Le scandale des implants mammaires défectueux a connu un rebondissement majeur, avec la mise en garde à vue jeudi en France de Jean-Claude Mas, le fondateur de la société PIP qui fabriquait ces prothèses portées par des centaines de milliers de femmes dans le monde.

«Jean-Claude Mas a été interpellé à 07h00 (06H00 GMT) et placé en garde à vue», a déclaré à l'AFP le procureur de la République de Marseille, Jacques Dallest. L'arrestation a eu lieu au domicile de sa compagne, à Six-Fours, une localité du département du Var, dans le sud-est de la France.

Sorti caché dans un fourgon gris banalisé, précédé par une voiture de la gendarmerie, gyrophare allumé, M. Mas a ensuite été emmené à la caserne de la gendarmerie nationale à Marseille, selon un photographe de l'AFP présent sur place.

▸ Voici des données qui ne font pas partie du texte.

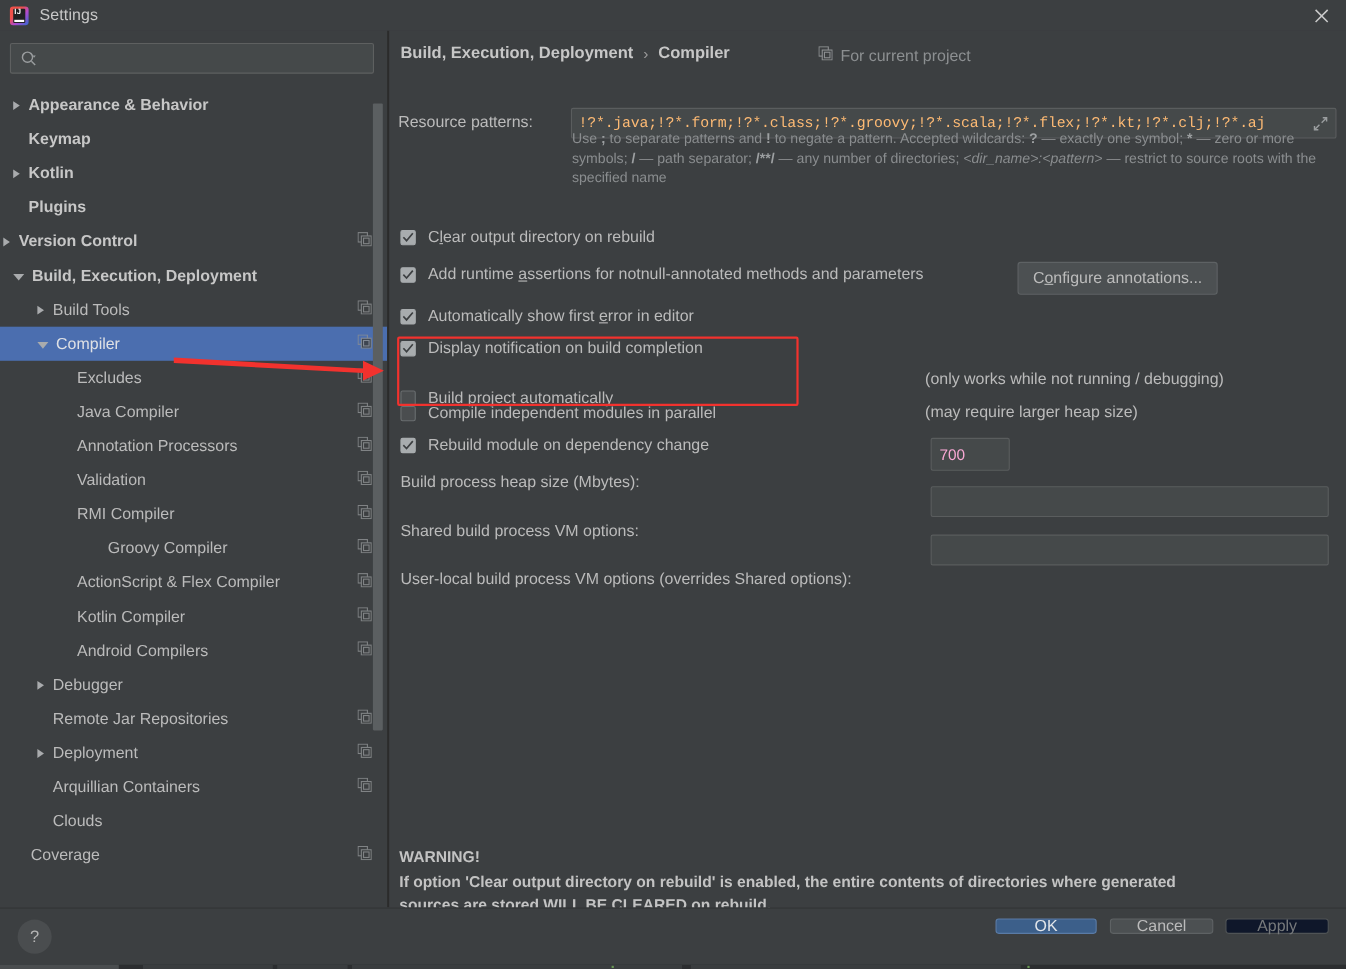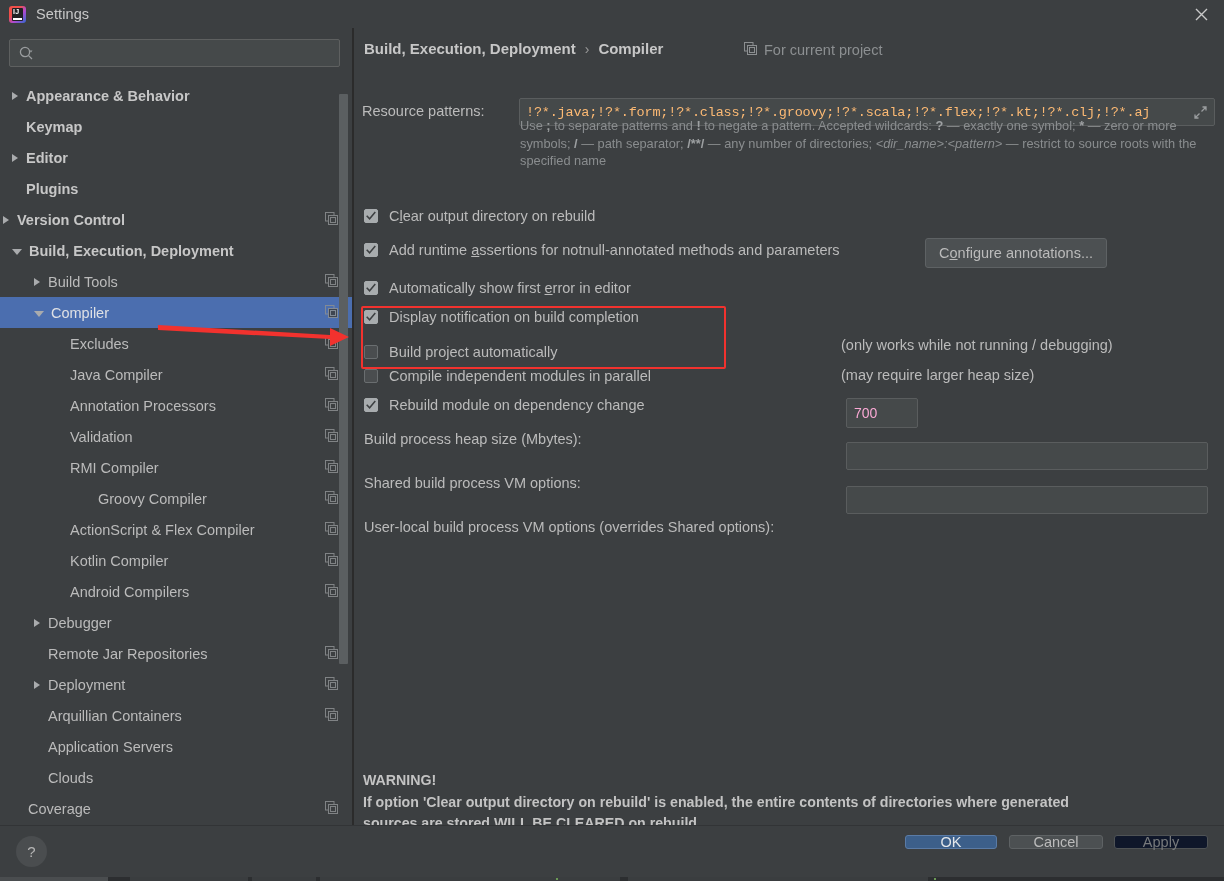"Editor" span.lbl { text: Editor -> Kotlin }
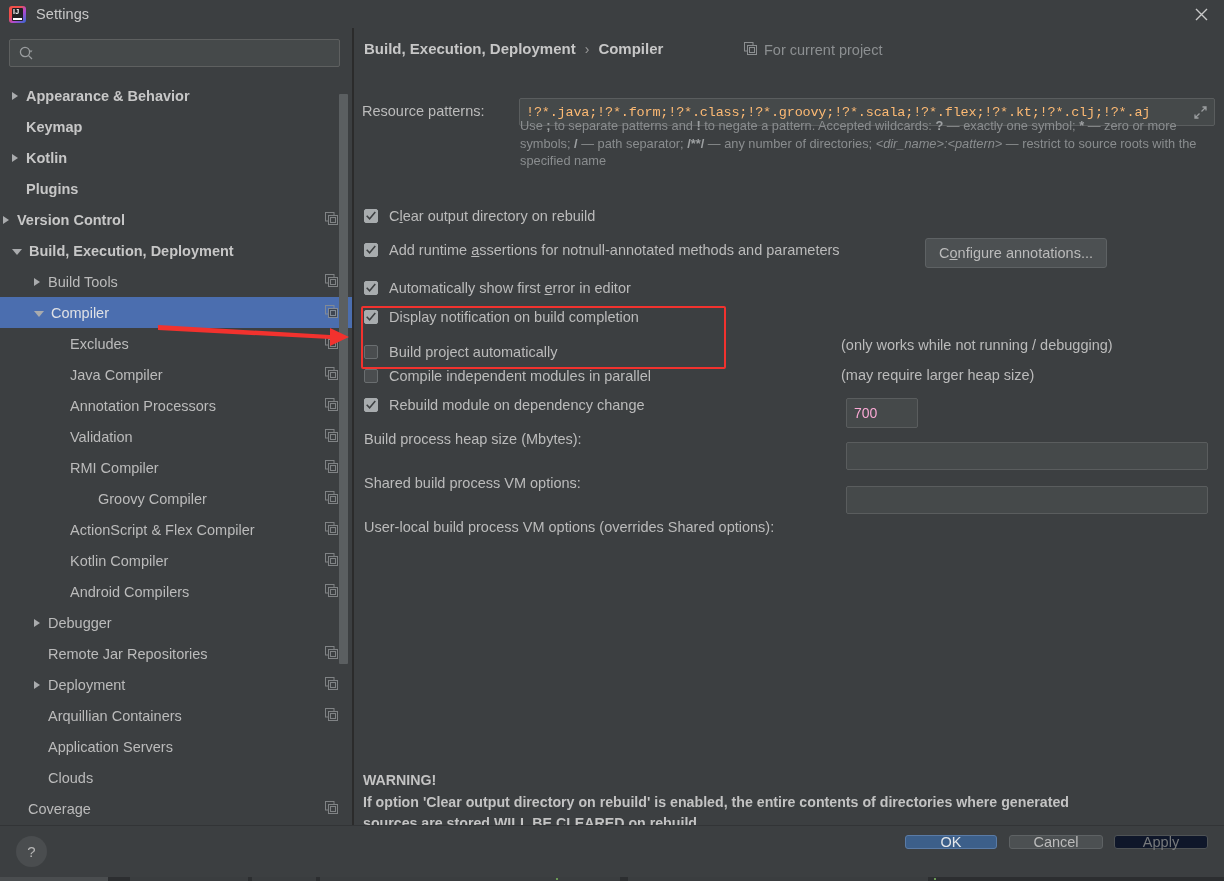"Build project automatically" div.cb-row { top: 316px -> 326px }
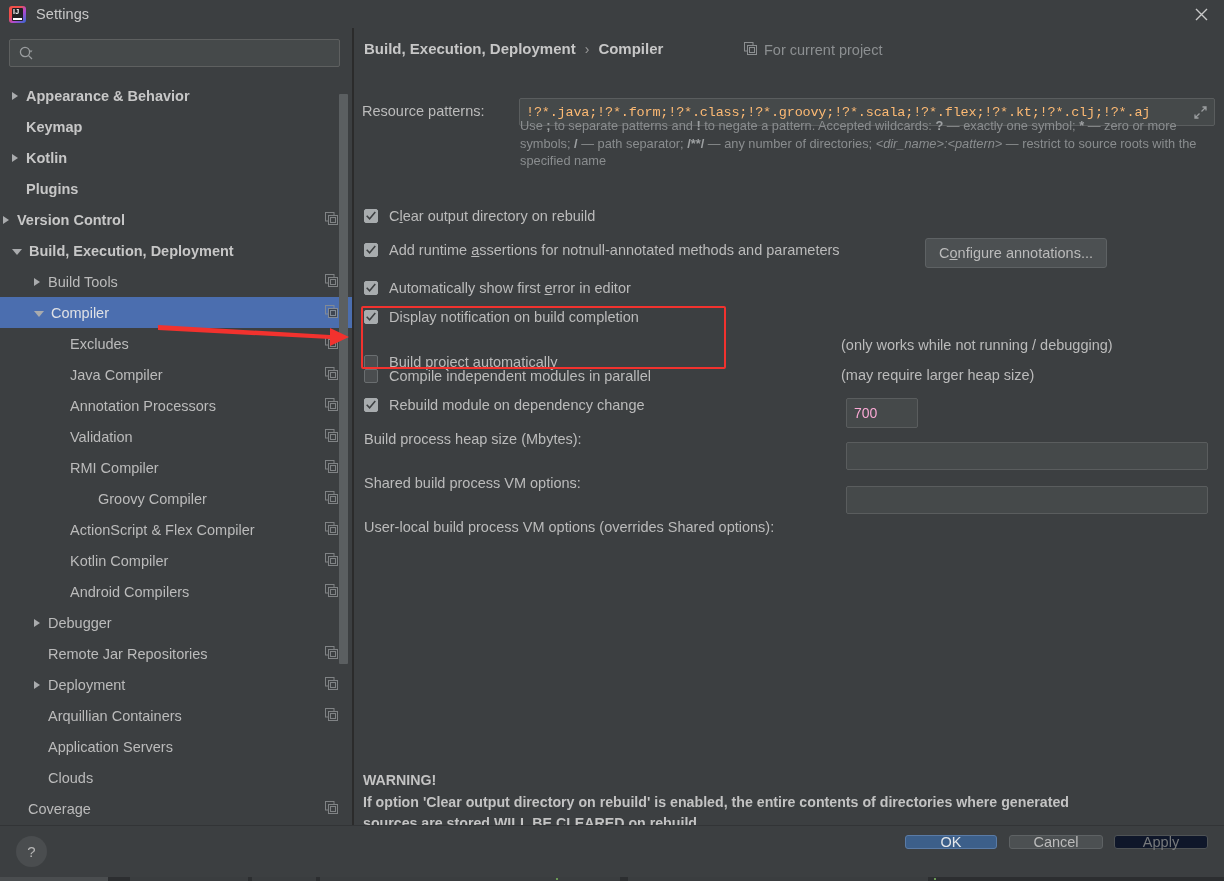"Application Servers" div.tree-row { html: <div> <span></span> <span>Application Servers</span> <span></span> </div> -> none }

L'ancien directeur financier de la société Poly Implant Prothèse (PIP), Claude Couty, a également été interpellé dans cette même région, où était installée la société, a précisé le procureur.

Les gendarmes chargés de l'enquête procédaient jeudi matin à des perquisitions aux deux domiciles, en particulier chez la compagne de Jean-Claude Mas, où se trouveraient des oeuvres d'art de valeur et où ils espèrent mettre la main sur des pièces à conviction.

Les deux anciens responsables de PIP vont être transférés chez la juge d'instruction, selon la même source.

Jean-Claude Mas, 72 ans, n'a pas fait d'apparition publique depuis que le scandale a éclaté, quelques mois après la mise en faillite de la société en 2010.

Il admet avoir produit un gel de silicone non homologué pour la fabrication des implants, mais réfute tout danger pour la santé. «Je savais que ce gel n'était pas homologué, mais je l'ai sciemment fait, car le gel PIP était moins cher (...) et de bien meilleure qualité», avait expliqué M. Mas en octobre aux gendarmes, selon un procès-verbal d'audition dont l'AFP avait eu copie.

Il avait réitéré cette position à la mi-janvier dans un entretien téléphonique avec la chaîne de télévision M6.

Les implants de PIP étaient remplis d'un gel de silicone irritant pour les tissus et présentaient un «taux de rupture» élevé, de l'ordre de 5% selon des chiffres fournis par les autorités françaises. Toutefois, aucun lien n'a été établi avec la vingtaine de cas de cancer relevé parmi des femmes qui avaient des implants PIP.

Les prothèses étaient fabriquées en France, mais 84% d'entre elles partaient à l'exportation, notamment en Amérique latine, en Espagne et en Grande-Bretagne. De 400 000 à 500 000 femmes seraient porteuses d'implants PIP dans le monde.

En France, où 2500 plaintes ont été déposées, le gouvernement a recommandé aux 30 000 femmes porteuses de prothèses Poly Implant Prothèse (PIP) de se les faire retirer. L'opération est prise en charge par la sécurité sociale, mais pas le remplacement des implants si ceux-ci avaient été posés pour des raisons esthétiques.

L'avocat de Jean-Claude Mas, Me Yves Haddad, a affirmé après son interpellation que son client était fatigué et avait besoin de voir un médecin. «Il n'est pas bien, il est fatigué et il attend son médecin», a-t-il dit.

Me Philippe Courtois, avocat de l'association des Porteuses de Prothèses PIP (PPP), s'est félicité de ce nouveau développement dans l'enquête. Mais «on n'attend pas grand chose de son audition dans la mesure où il s'est déjà exprimé avec des propos outrageants vis-à-vis de l'ensemble des victimes», a-t-il estimé.

La présidente de l'association PPP, Alexandra Blachère, doit se rendre vendredi chez la juge d'instruction. Une autre plaignante, Murielle Ajello, présidente du Mouvement de défense des femmes porteuses d'implants et de prothèses (MDFPIP), devait quant à elle être entendue dès ce jeudi, a-t-elle précisé à l'AFP.

Les arrestations de Jean-Claude Mas et de son ancien directeur financier entrent dans le cadre de l'une des deux procédures judiciaires ouvertes en France. Cette enquête pour «homicide et blessures involontaires» s'annonce particulièrement longue, avec des batailles d'experts autour de chaque cas individuel.

Selon une source judiciaire, l'instruction pourrait prendre plusieurs années.

Un deuxième volet, pour «tromperie aggravée», a déjà donné lieu à une enquête qui est close et doit déboucher sur un procès correctionnel d'ici à la fin 2012.